Reproduce exactly the lines of this material that begin at the line with "color: #15803d ->" and end at the line with "text: 7.《生产经营单位生产安全事故应急预案编制导则》（GB/T 29639-2013", both included. Omit the pictures and everything else.

> **Excerpted data**:
# # # # # # #

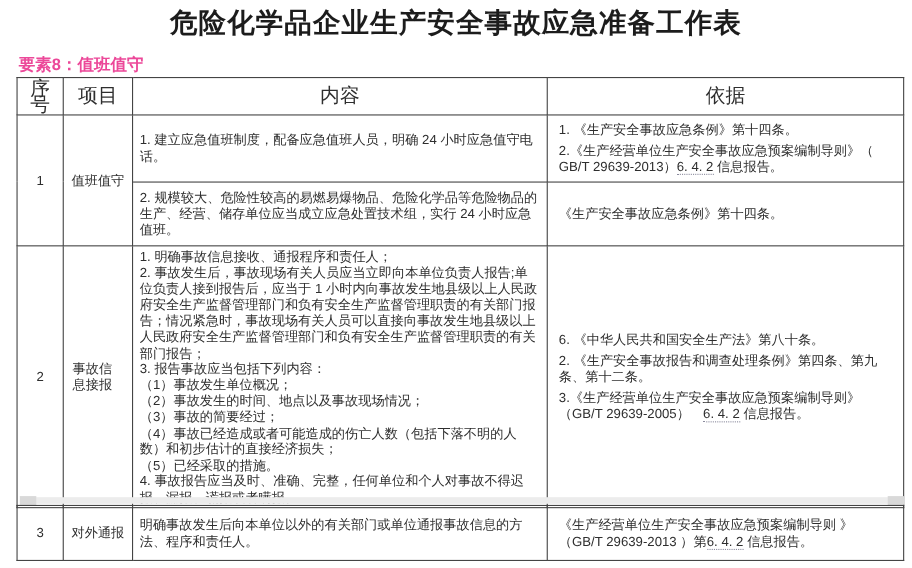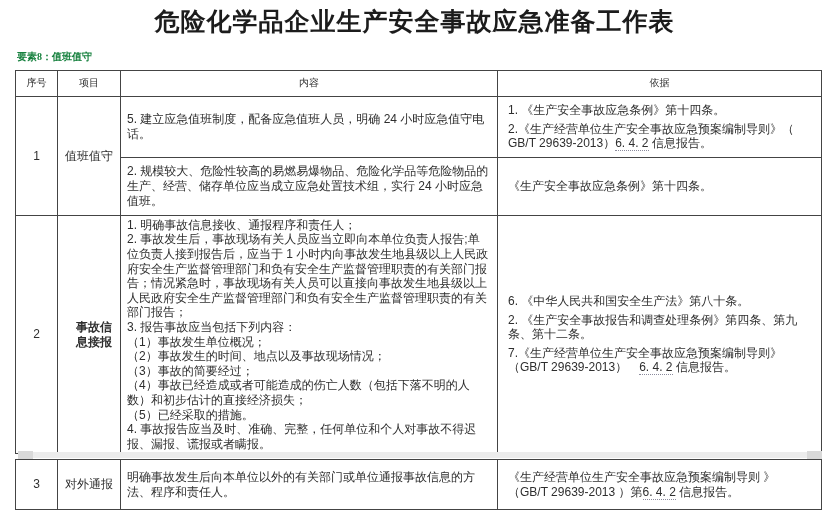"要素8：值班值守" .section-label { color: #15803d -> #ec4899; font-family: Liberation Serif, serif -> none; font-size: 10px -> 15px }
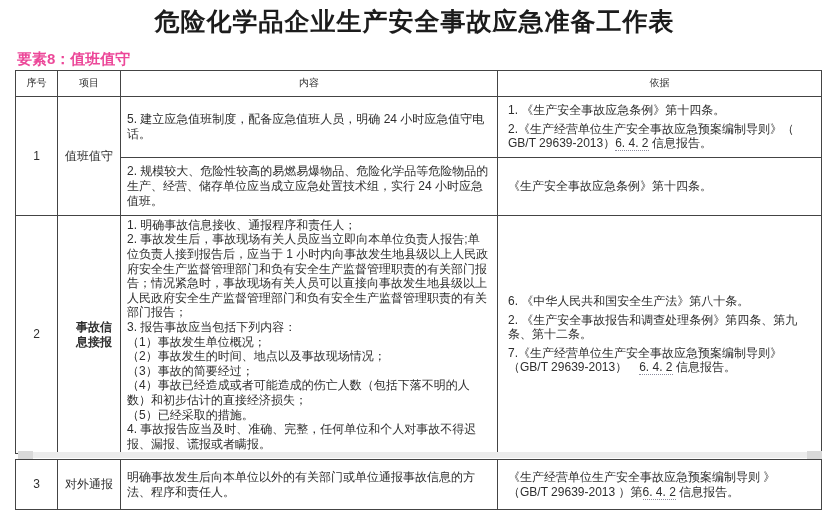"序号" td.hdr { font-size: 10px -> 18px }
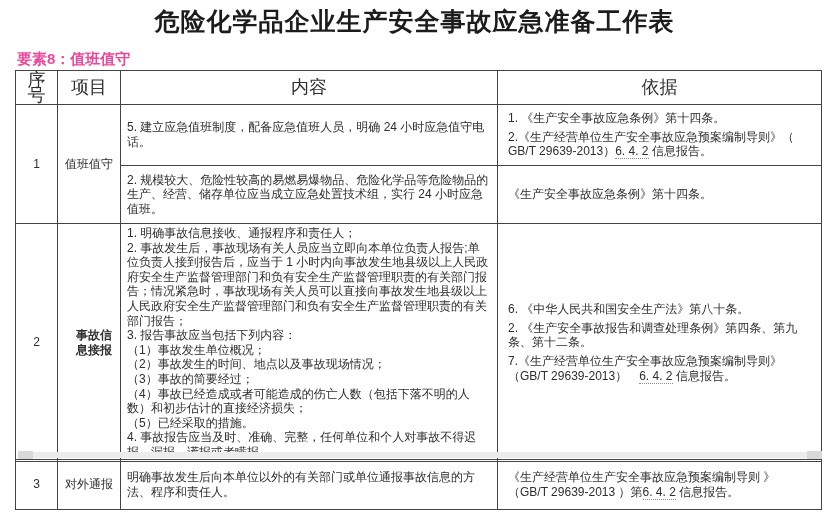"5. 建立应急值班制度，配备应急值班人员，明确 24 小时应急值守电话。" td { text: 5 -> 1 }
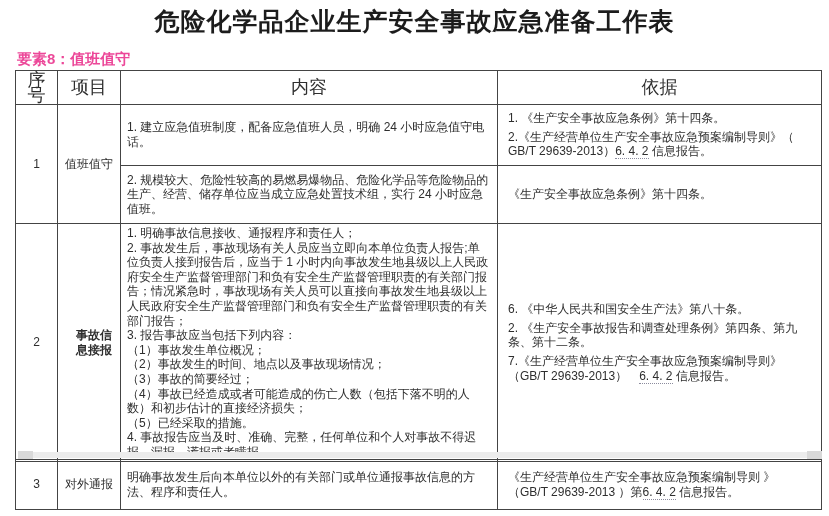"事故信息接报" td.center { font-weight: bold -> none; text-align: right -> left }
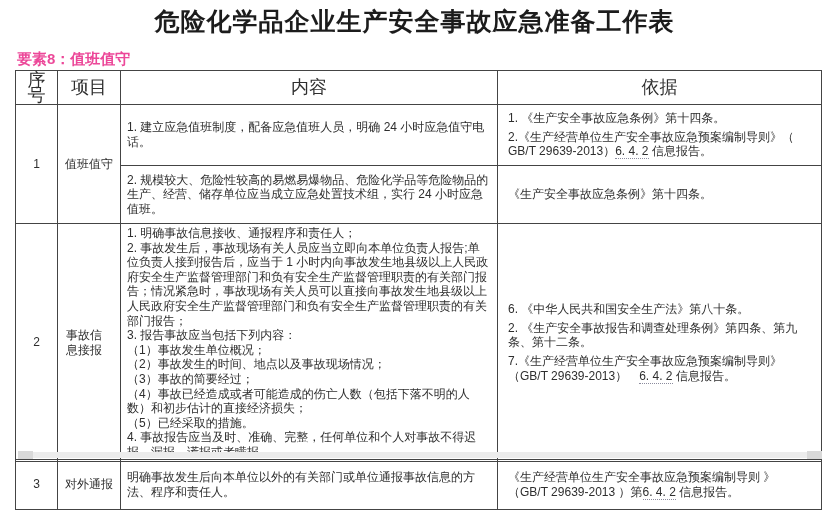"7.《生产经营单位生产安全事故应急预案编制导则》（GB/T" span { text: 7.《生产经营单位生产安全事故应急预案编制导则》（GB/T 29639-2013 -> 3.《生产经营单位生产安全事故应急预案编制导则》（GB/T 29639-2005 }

# # # # # # #

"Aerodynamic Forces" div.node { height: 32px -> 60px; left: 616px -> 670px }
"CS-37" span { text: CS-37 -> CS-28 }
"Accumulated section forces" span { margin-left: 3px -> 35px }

# # # # # # #

> **Response area**:
"要素8：值班值守" .section-label { color: #15803d -> #ec4899; font-family: Liberation Serif, serif -> none; font-size: 10px -> 15px }
"序号" td.hdr { font-size: 10px -> 18px }
"5. 建立应急值班制度，配备应急值班人员，明确 24 小时应急值守电话。" td { text: 5 -> 1 }
"事故信息接报" td.center { font-weight: bold -> none; text-align: right -> left }
"7.《生产经营单位生产安全事故应急预案编制导则》（GB/T" span { text: 7.《生产经营单位生产安全事故应急预案编制导则》（GB/T 29639-2013 -> 3.《生产经营单位生产安全事故应急预案编制导则》（GB/T 29639-2005 }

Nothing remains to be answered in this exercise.